Just throwing on createRequire is a good trick for now, given our code will just try and use require globally if it can. Rewriting everything to assume ESM is definitely possible, but will take a little more work than the few minutes I spent on this showing that it's possible to avoid TLA and yet still conditionally do things.

[jakebailey]

So, that was a lot easier than I expected.

$ cat testRequireESM.cjs                                                                                                                                                                                                                       // Inject this into the process so that TS can synchronously require stuff.
process.createRequire = require("node:module").createRequire;

const ts = require("./built/local/typescript.js");
console.log(ts.version);
$ node --experimental-require-module ./testRequireESM.cjs
5.5.0-dev
(node:33109) ExperimentalWarning: Support for loading ES Module in require() is an experimental feature and might change at any time
(Use `node --trace-warnings ...` to show where the warning was created)

The only change to TS I need to make is to change our import extensions and fix up our system implementation to require process.createRequire. Other stuff is broken (in fixable ways), but this seems to show that a TLA-free ESM TypeScript API is possible without breaking downstream users.

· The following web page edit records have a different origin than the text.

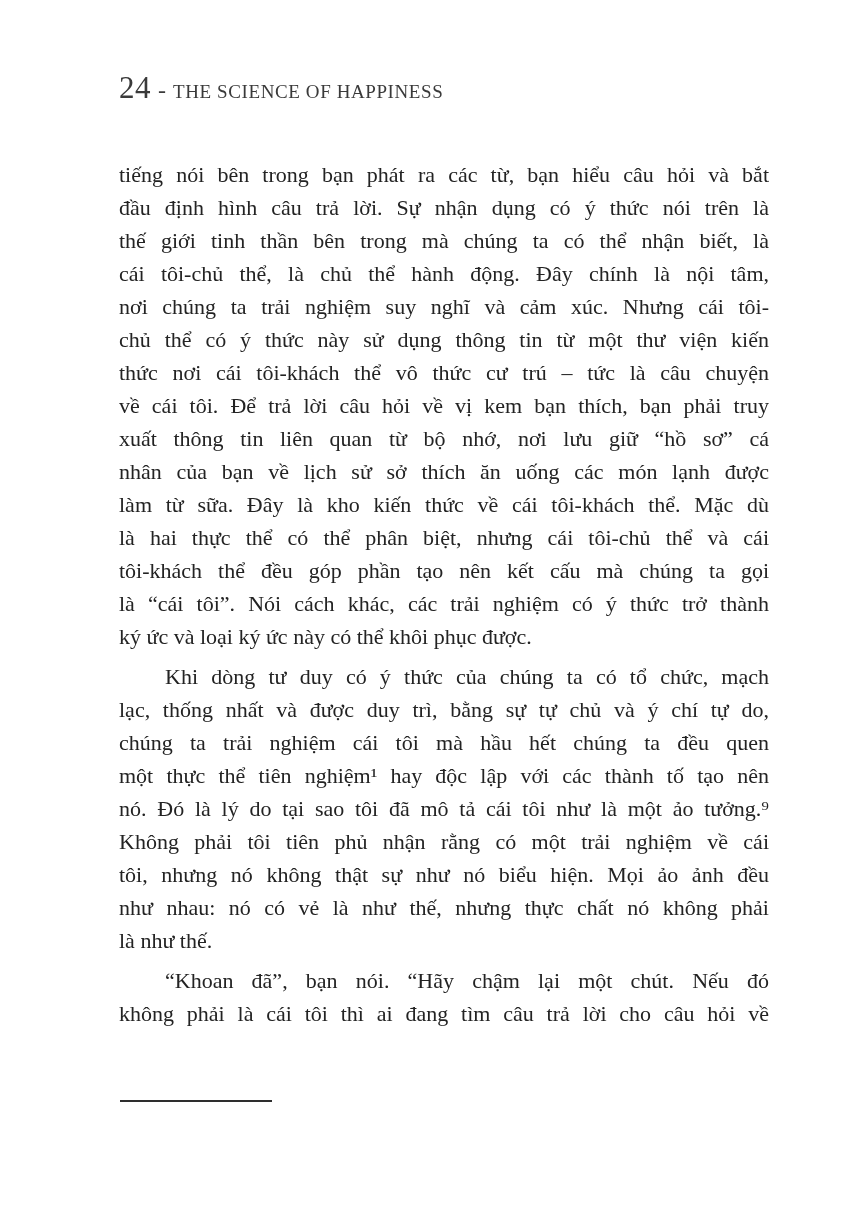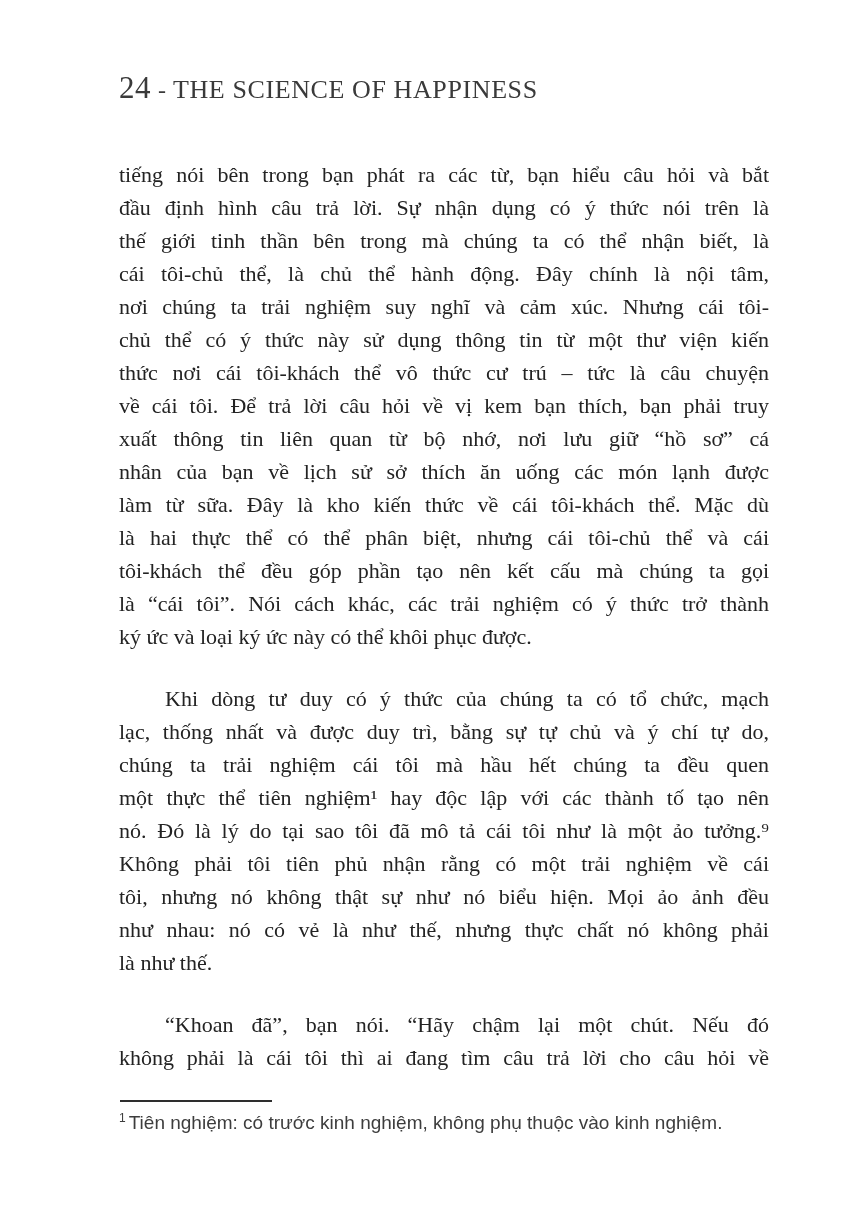--- a/index.html
+++ b/index.html
@@ -28,7 +28,7 @@
   }
   .running-header .pagenum { font-size: 31px; letter-spacing: 0.5px; text-align: right; }
   .running-header .sep { font-size: 24px; margin: 0 7px; }
-  .running-header .booktitle { font-size: 26px; letter-spacing: 0.6px; }
+  .running-header .booktitle { font-size: 19px; letter-spacing: 0.6px; }
   .body-text {
     position: absolute;
     left: 119px;

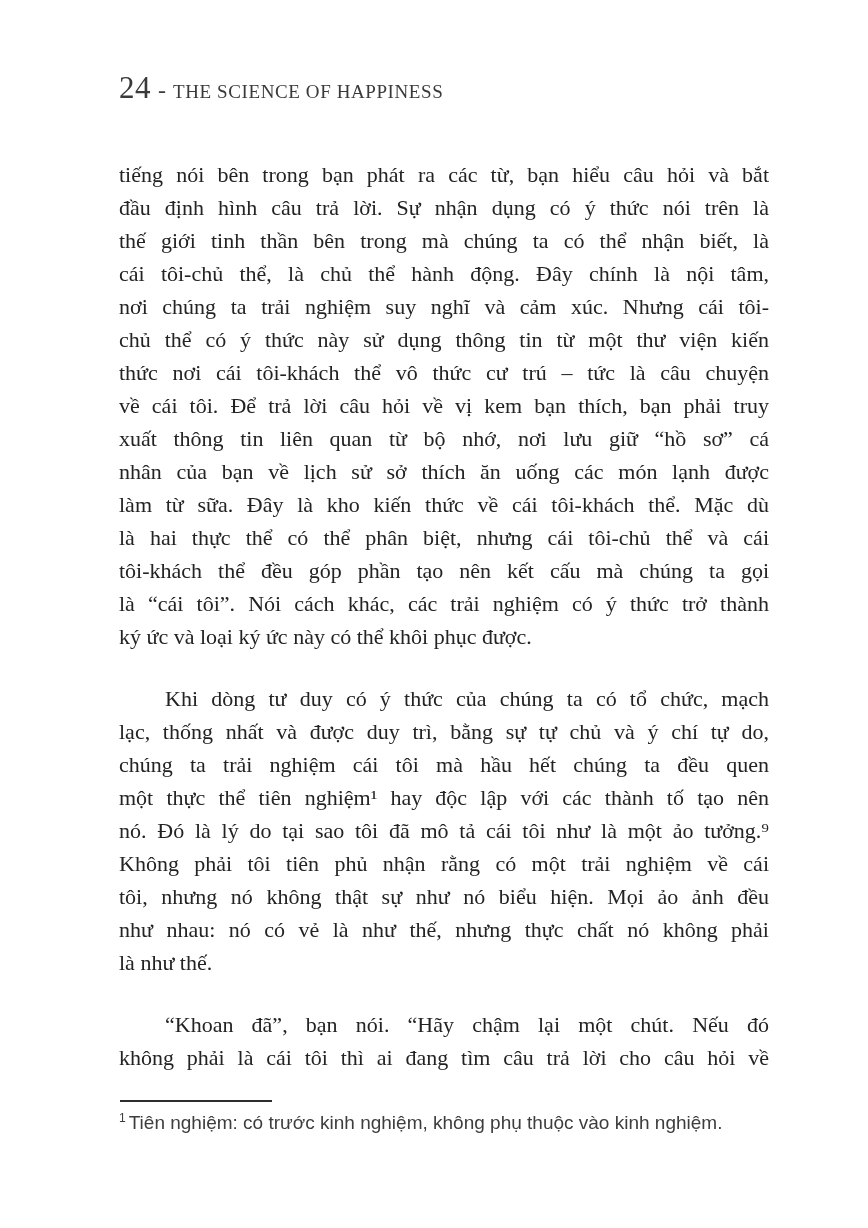--- a/index.html
+++ b/index.html
@@ -39,7 +39,7 @@
     line-height: 33px;
   }
   .para { margin: 0; }
-  .para + .para { margin-top: 29px; }
+  .para + .para { margin-top: 7px; }
   .line {
     text-align: justify;
     text-align-last: justify;

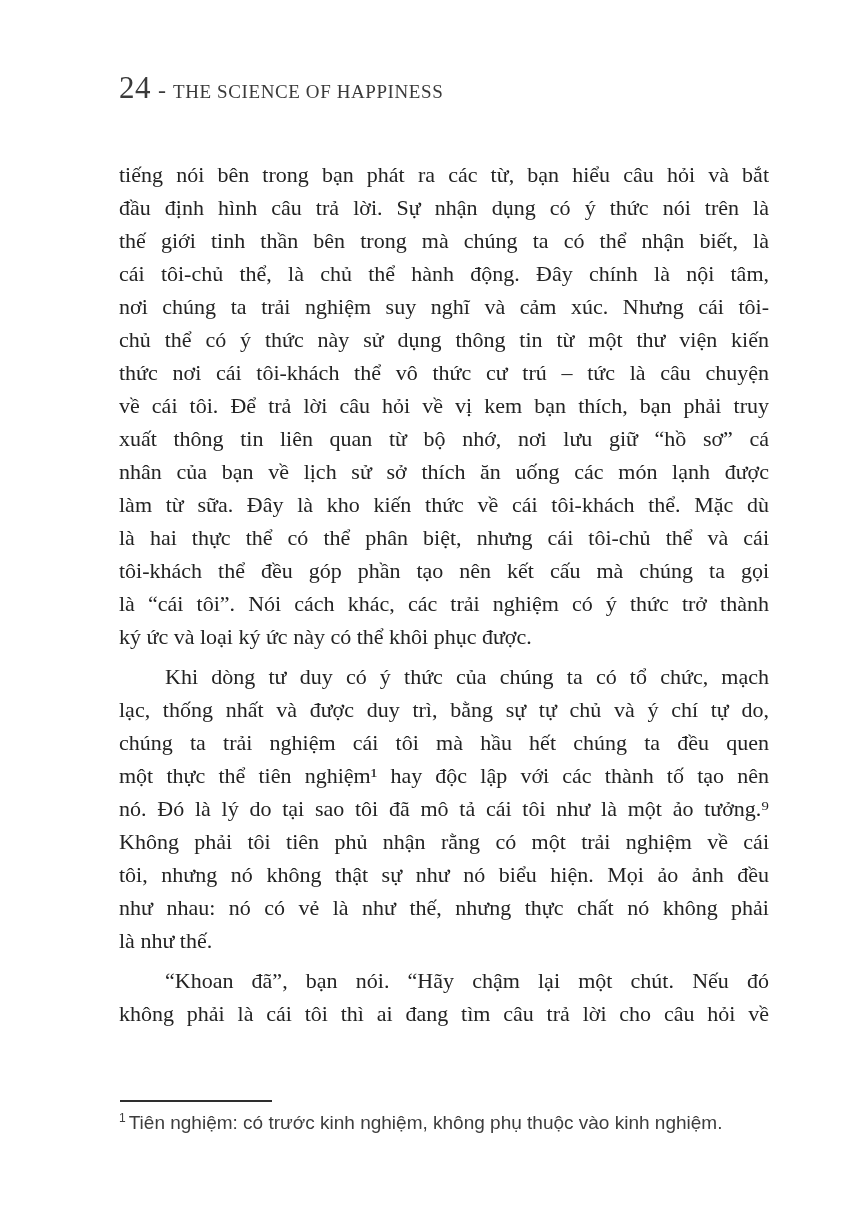--- a/index.html
+++ b/index.html
@@ -119,9 +119,6 @@
 
   <div class="footnote-rule"></div>
 
-  <div class="footnote">
-    <sup>1</sup><span>Tiên nghiệm: có trước kinh nghiệm, không phụ thuộc vào kinh nghiệm.</span>
-  </div>
 
 </div>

Code is at: https://github.com/jakebailey/TypeScript/tree/its-esm

[joyeecheung]

Opened https://github.com/nodejs/node/pull/52762

[GeoffreyBooth]

@nodejs/loaders

[luxaritas]

Want to throw in a couple of non-builtins use cases I've come across, in case it's helpful:

• In @opentelemetry/resources, there is a conditional import based on process.platform, so that the correct function depending on perform can be exported while being contained in a different module.
• Something I've done is in a shared eslint config, conditionally importing either a typescript shared config or a base config depending on whether or not I've "enabled" it, allowing the external TS config to be an optional dependency.

[jakebailey]

In the first one, you are already importing process; is this actually a conditional?

For the latter, you can actually export from ESLint configs a Promise, such that you can conditionally resolve things in an async IIFE, which may also work for those cases.

No matter what, though, you can always achieve loading of external modules even with just getBuiltin just by writing:

const require = process.getBuiltin("module").createRequire(import.meta.url);
// ...

[luxaritas]

In the first case, I was referring to the require calls (exceptionally poor choice of words, sorry!). In both cases it didnt register that createRequire should be able to solve this issue - though WRT larger standards discussion I imagine it would be nice to have a way to do this in ESM outside of node.

[AbhiPrasad]

How does process.getBuiltinModule interact with loaders? (specifically asking about the import-in-the-middle and require-in-the-middle use case). ref: https://github.com/open-telemetry/opentelemetry-js/issues/4742

[joyeecheung]

I suppose packages like these can just do what they already do with the CJS loader…by monkey patching? (Not a great way to get it done but it gets the job done for now, just like until proper CJS loader hooks are implemented they will just keep monkey patching anyway…and arguably simply wrapping a method on process is less problematic than the magic they do with the CJS module loader).